Your objective => Pick the lines holding the string "Freight" out of the records and copy them.

Data records
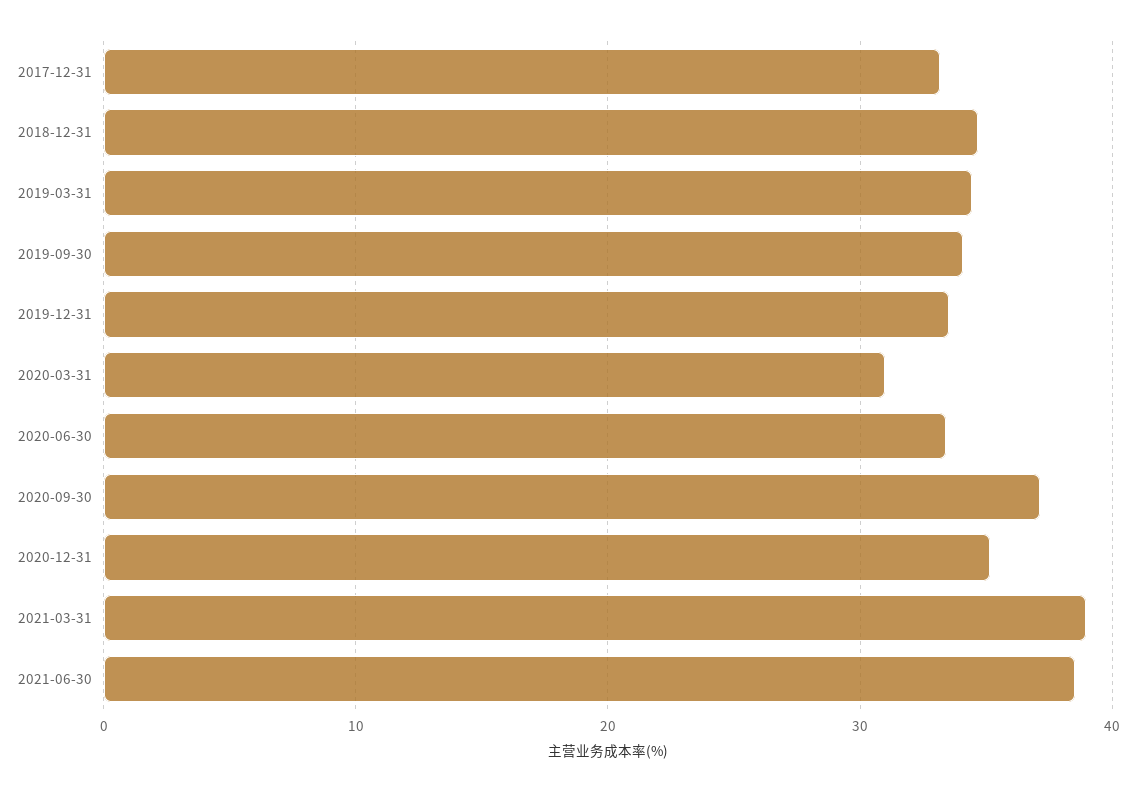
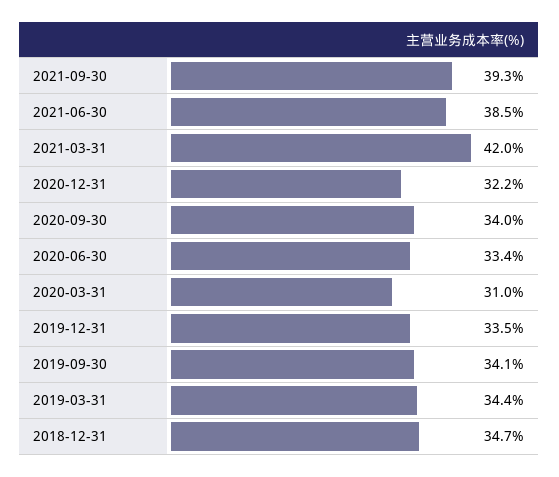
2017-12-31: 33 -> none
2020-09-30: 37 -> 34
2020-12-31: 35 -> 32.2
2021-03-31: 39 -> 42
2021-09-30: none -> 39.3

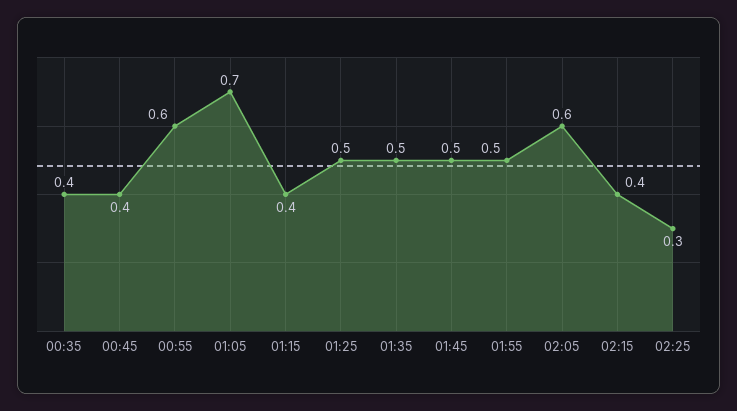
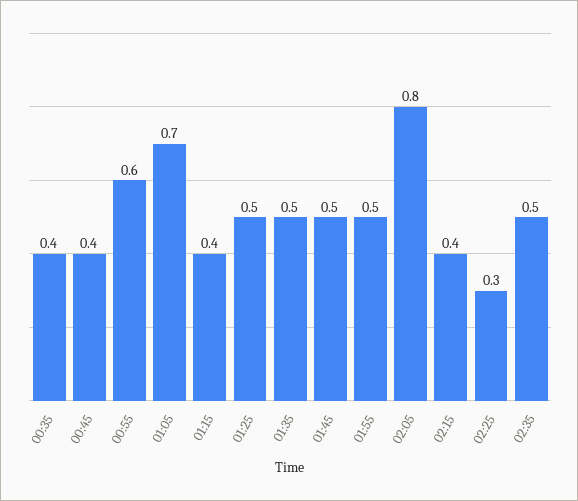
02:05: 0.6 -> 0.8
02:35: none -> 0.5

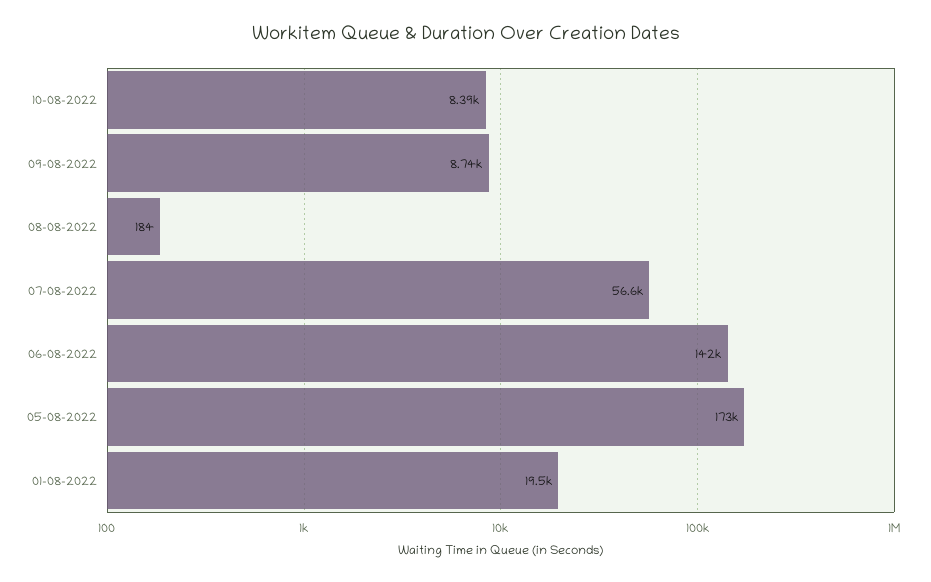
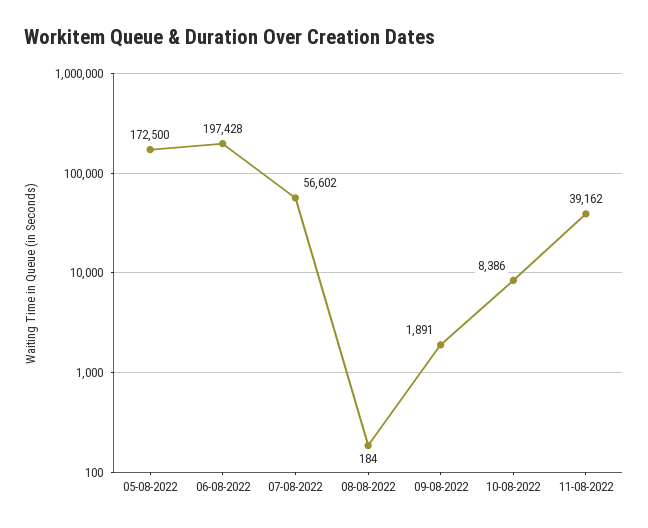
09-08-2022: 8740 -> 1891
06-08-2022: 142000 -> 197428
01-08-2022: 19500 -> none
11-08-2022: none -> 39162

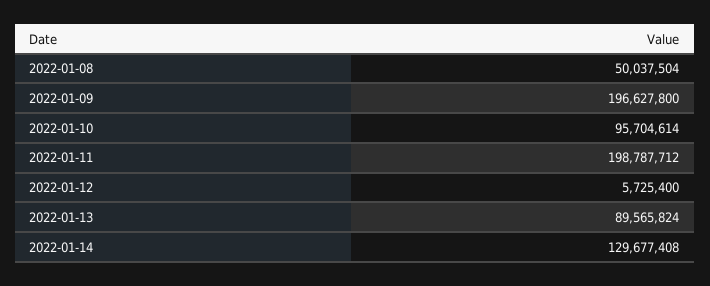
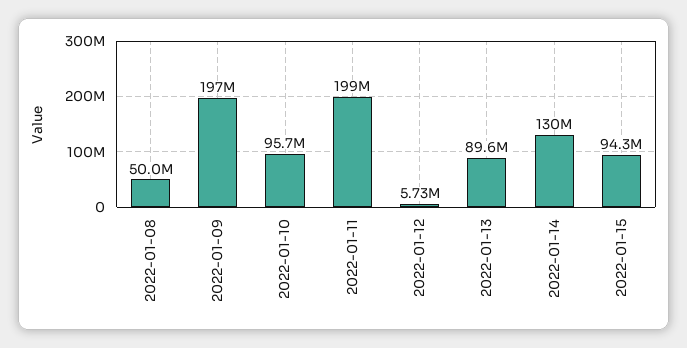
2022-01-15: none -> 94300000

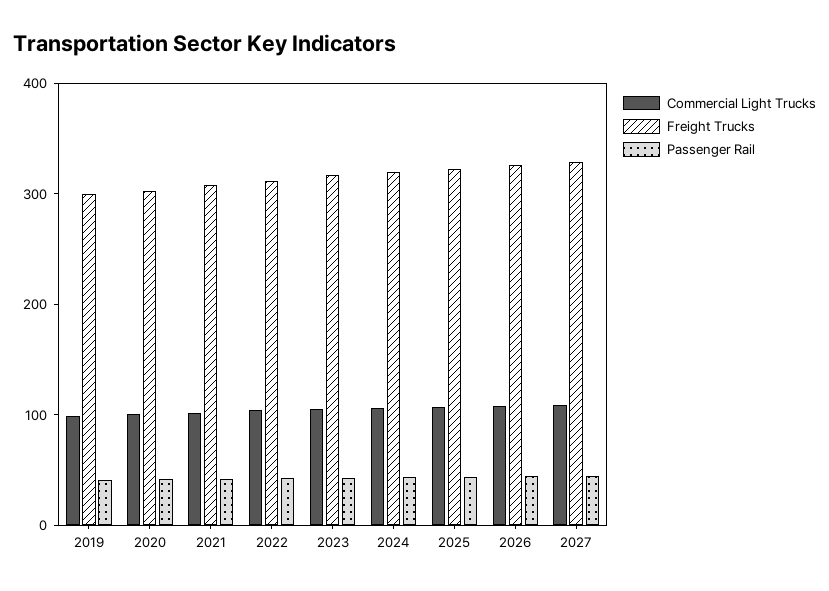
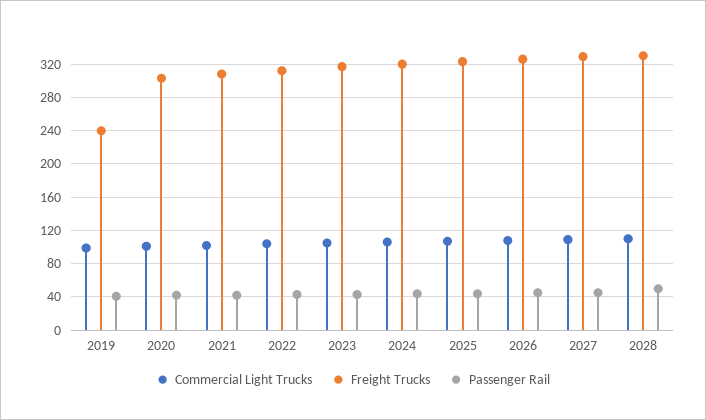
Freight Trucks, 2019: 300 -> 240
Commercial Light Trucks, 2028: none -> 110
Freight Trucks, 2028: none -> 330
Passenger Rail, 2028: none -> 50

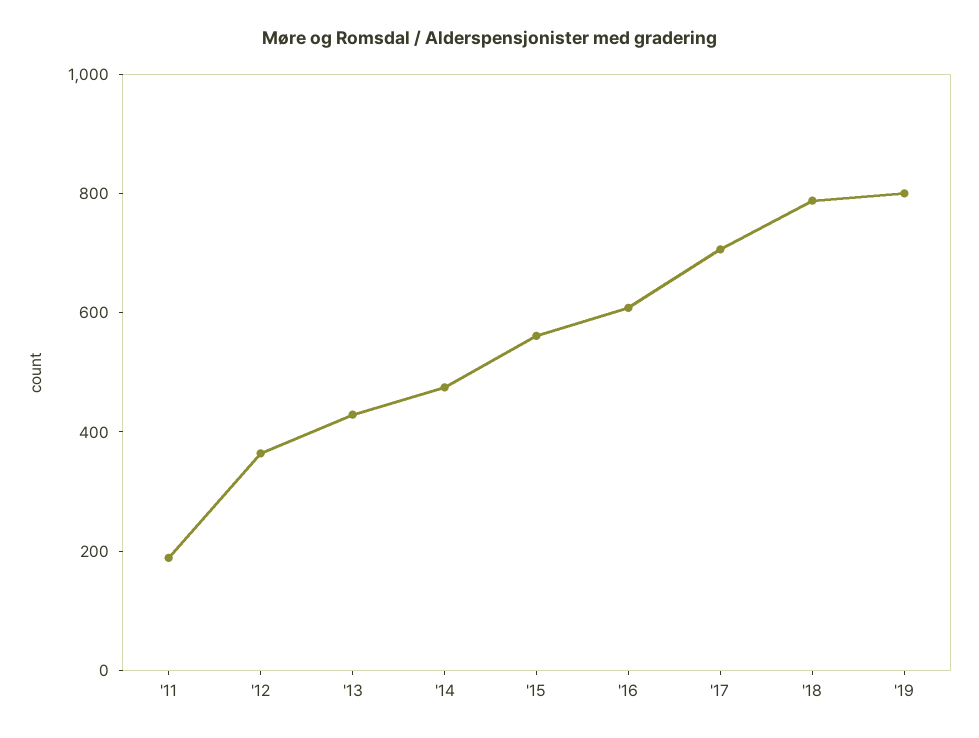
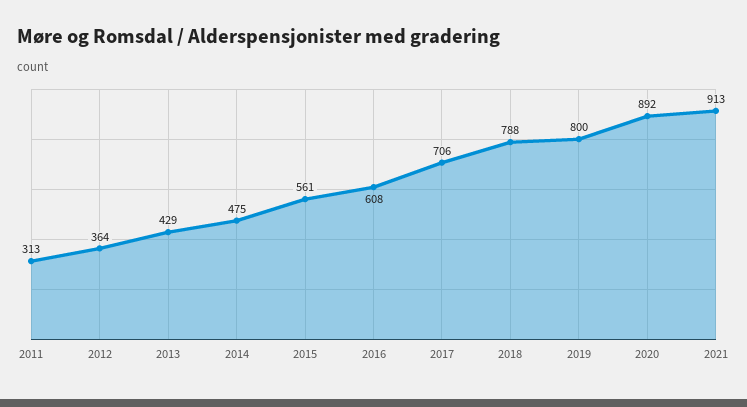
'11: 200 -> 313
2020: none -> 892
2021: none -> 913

Solution below =>
Freight Trucks, 2019: 300 -> 240
Freight Trucks, 2028: none -> 330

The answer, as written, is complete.